### TRY IT
All of the records below should be retyped exactly, with no pictures included.

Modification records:
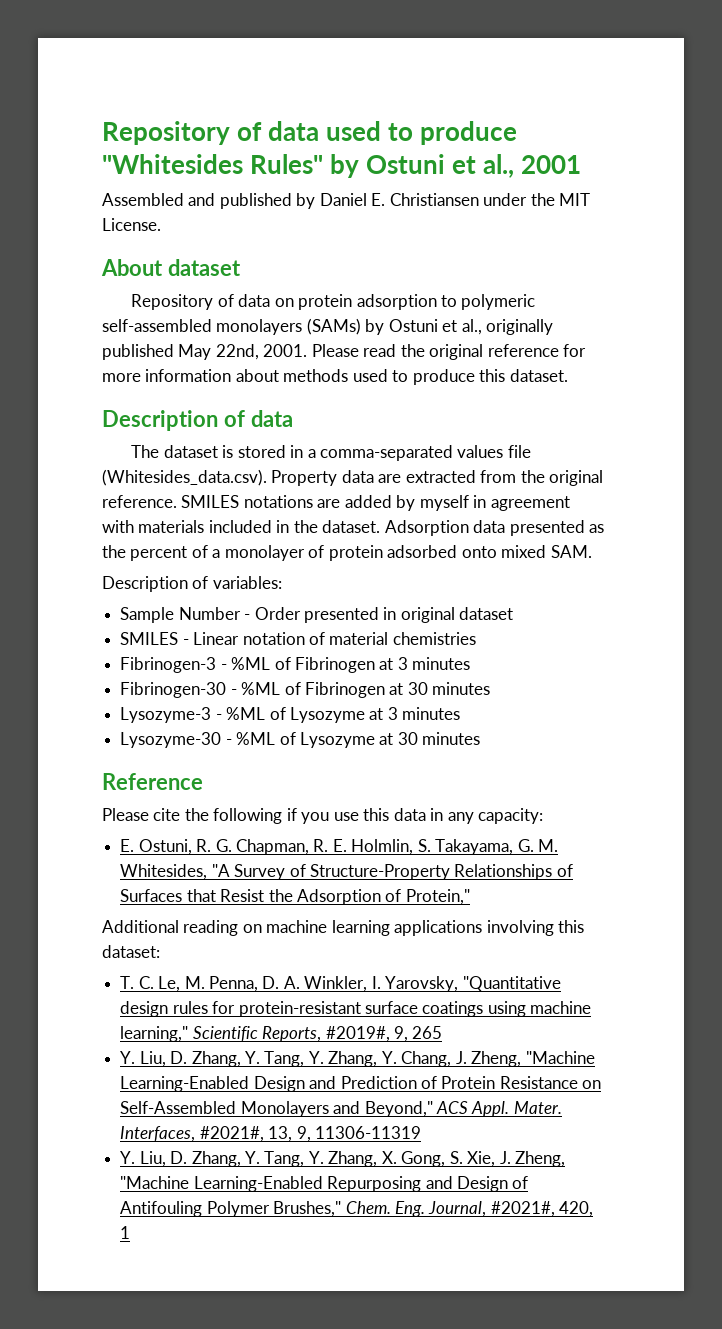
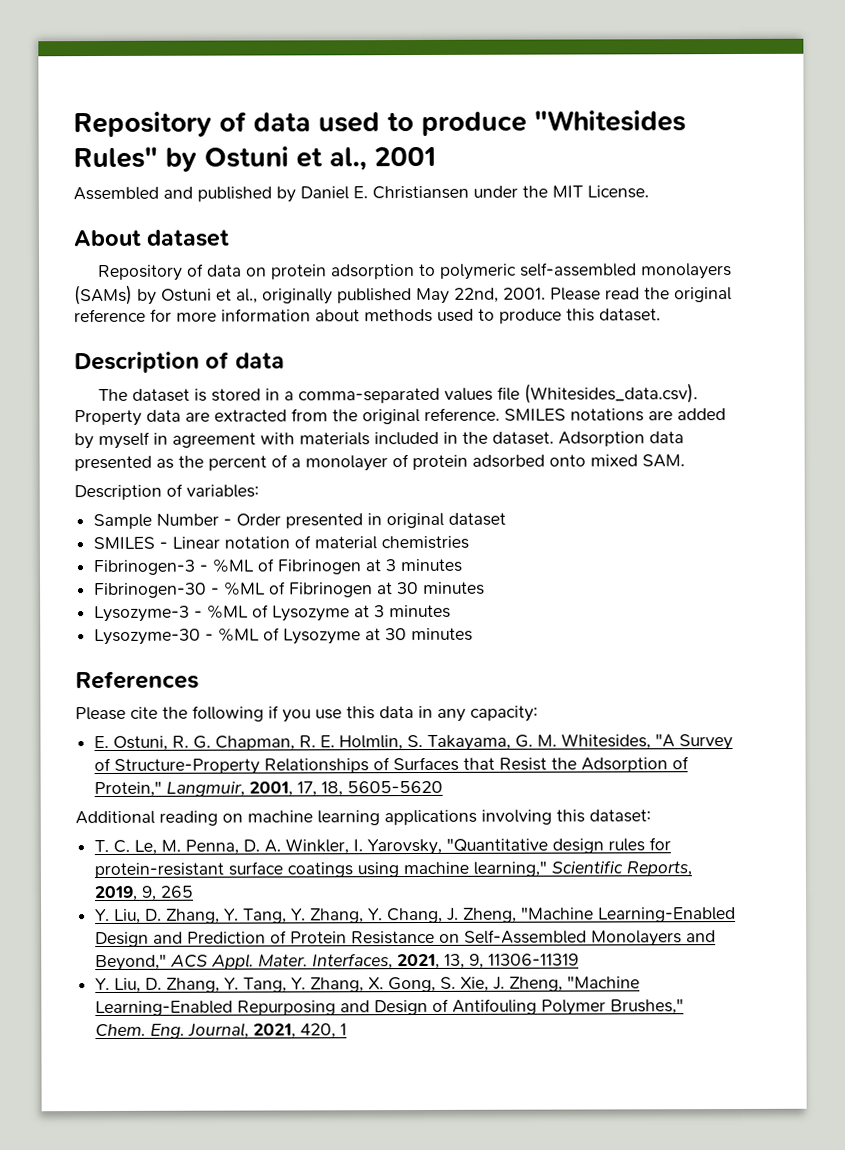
- Reference
+ References
- E. Ostuni, R. G. Chapman, R. E. Holmlin, S. Takayama, G. M. Whitesides, "A Survey of Structure-Property Relationships of Surfaces that Resist the Adsorption of Protein,"
+ E. Ostuni, R. G. Chapman, R. E. Holmlin, S. Takayama, G. M. Whitesides, "A Survey of Structure-Property Relationships of Surfaces that Resist the Adsorption of Protein," Langmuir, 2001, 17, 18, 5605-5620
- T. C. Le, M. Penna, D. A. Winkler, I. Yarovsky, "Quantitative design rules for protein-resistant surface coatings using machine learning," Scientific Reports, #2019#, 9, 265
+ T. C. Le, M. Penna, D. A. Winkler, I. Yarovsky, "Quantitative design rules for protein-resistant surface coatings using machine learning," Scientific Reports, 2019, 9, 265
- Interfaces, #2021#, 13, 9, 11306-11319
+ Interfaces, 2021, 13, 9, 11306-11319
- Eng. Journal, #2021#, 420, 1
+ Eng. Journal, 2021, 420, 1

### EXERCISE SOLUTION
- Reference
+ References
- E. Ostuni, R. G. Chapman, R. E. Holmlin, S. Takayama, G. M. Whitesides, "A Survey of Structure-Property Relationships of Surfaces that Resist the Adsorption of Protein,"
+ E. Ostuni, R. G. Chapman, R. E. Holmlin, S. Takayama, G. M. Whitesides, "A Survey of Structure-Property Relationships of Surfaces that Resist the Adsorption of Protein," Langmuir, 2001, 17, 18, 5605-5620
- T. C. Le, M. Penna, D. A. Winkler, I. Yarovsky, "Quantitative design rules for protein-resistant surface coatings using machine learning," Scientific Reports, #2019#, 9, 265
+ T. C. Le, M. Penna, D. A. Winkler, I. Yarovsky, "Quantitative design rules for protein-resistant surface coatings using machine learning," Scientific Reports, 2019, 9, 265
- Interfaces, #2021#, 13, 9, 11306-11319
+ Interfaces, 2021, 13, 9, 11306-11319
- Eng. Journal, #2021#, 420, 1
+ Eng. Journal, 2021, 420, 1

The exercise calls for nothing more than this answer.